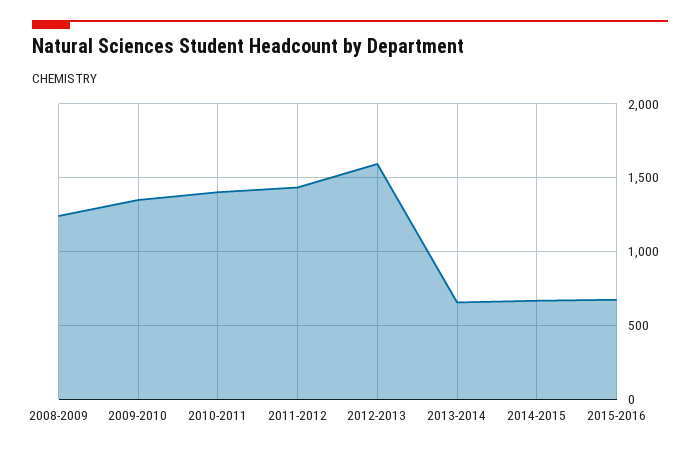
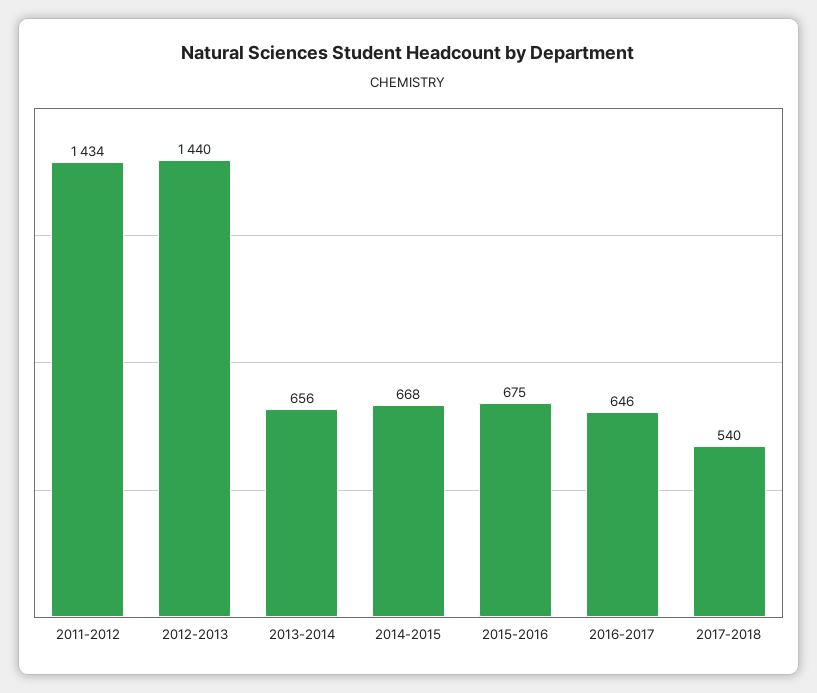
2008-2009: 1250 -> none
2009-2010: 1350 -> none
2010-2011: 1400 -> none
2012-2013: 1600 -> 1440
2016-2017: none -> 646
2017-2018: none -> 540

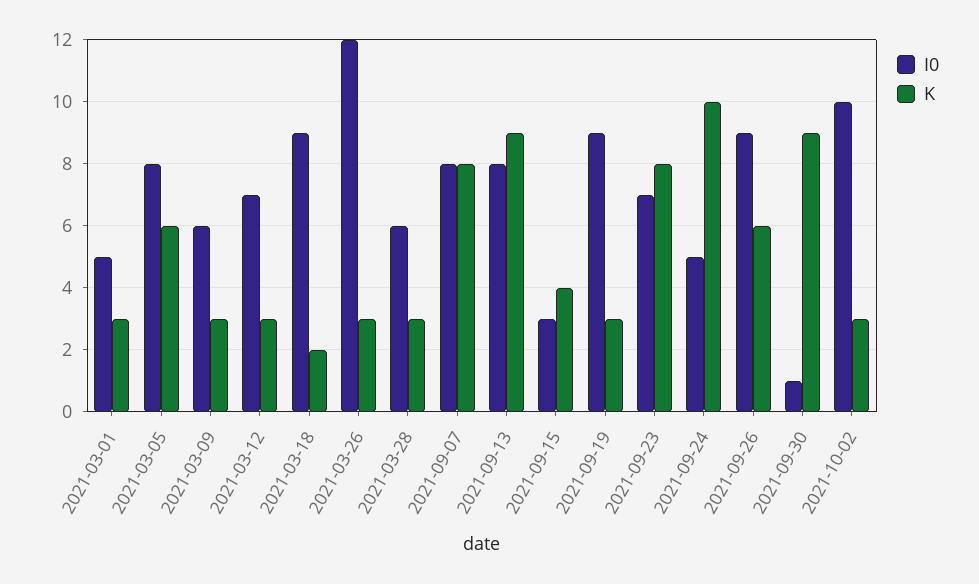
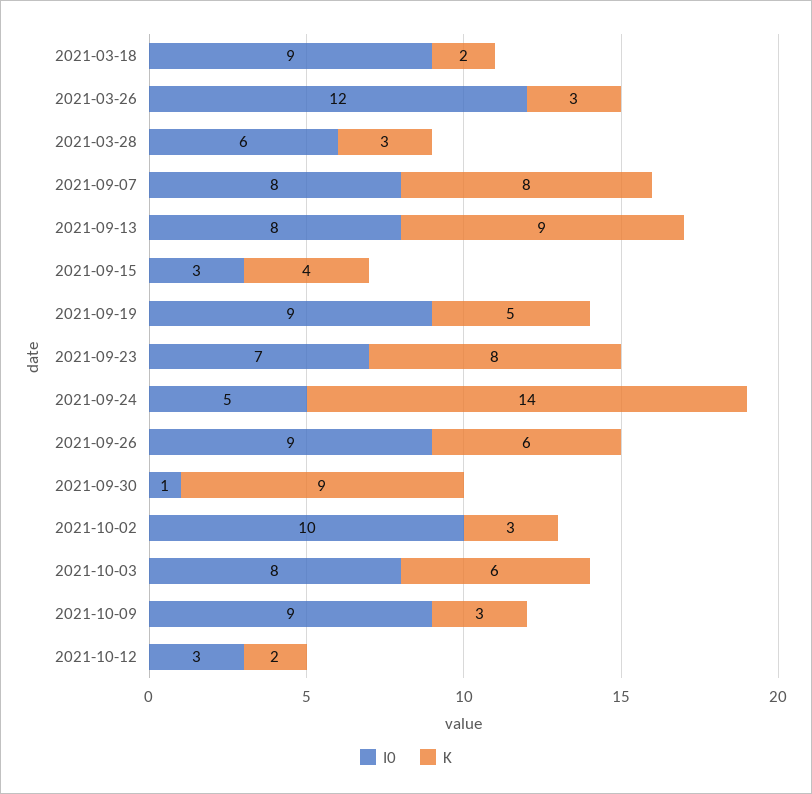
I0, 2021-03-01: 5 -> none
K, 2021-03-01: 3 -> none
I0, 2021-03-05: 8 -> none
K, 2021-03-05: 6 -> none
I0, 2021-03-09: 6 -> none
K, 2021-03-09: 3 -> none
I0, 2021-03-12: 7 -> none
K, 2021-03-12: 3 -> none
K, 2021-09-19: 3 -> 5
K, 2021-09-24: 10 -> 14
I0, 2021-10-03: none -> 8
K, 2021-10-03: none -> 6
I0, 2021-10-09: none -> 9
K, 2021-10-09: none -> 3
I0, 2021-10-12: none -> 3
K, 2021-10-12: none -> 2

···

Write out every line of the listing exactly as written, and leave the pictures out.

**ANSWER SECTION**
2008-2009: 1250 -> none
2009-2010: 1350 -> none
2010-2011: 1400 -> none
2012-2013: 1600 -> 1440
2016-2017: none -> 646
2017-2018: none -> 540

I0, 2021-03-01: 5 -> none
K, 2021-03-01: 3 -> none
I0, 2021-03-05: 8 -> none
K, 2021-03-05: 6 -> none
I0, 2021-03-09: 6 -> none
K, 2021-03-09: 3 -> none
I0, 2021-03-12: 7 -> none
K, 2021-03-12: 3 -> none
K, 2021-09-19: 3 -> 5
K, 2021-09-24: 10 -> 14
I0, 2021-10-03: none -> 8
K, 2021-10-03: none -> 6
I0, 2021-10-09: none -> 9
K, 2021-10-09: none -> 3
I0, 2021-10-12: none -> 3
K, 2021-10-12: none -> 2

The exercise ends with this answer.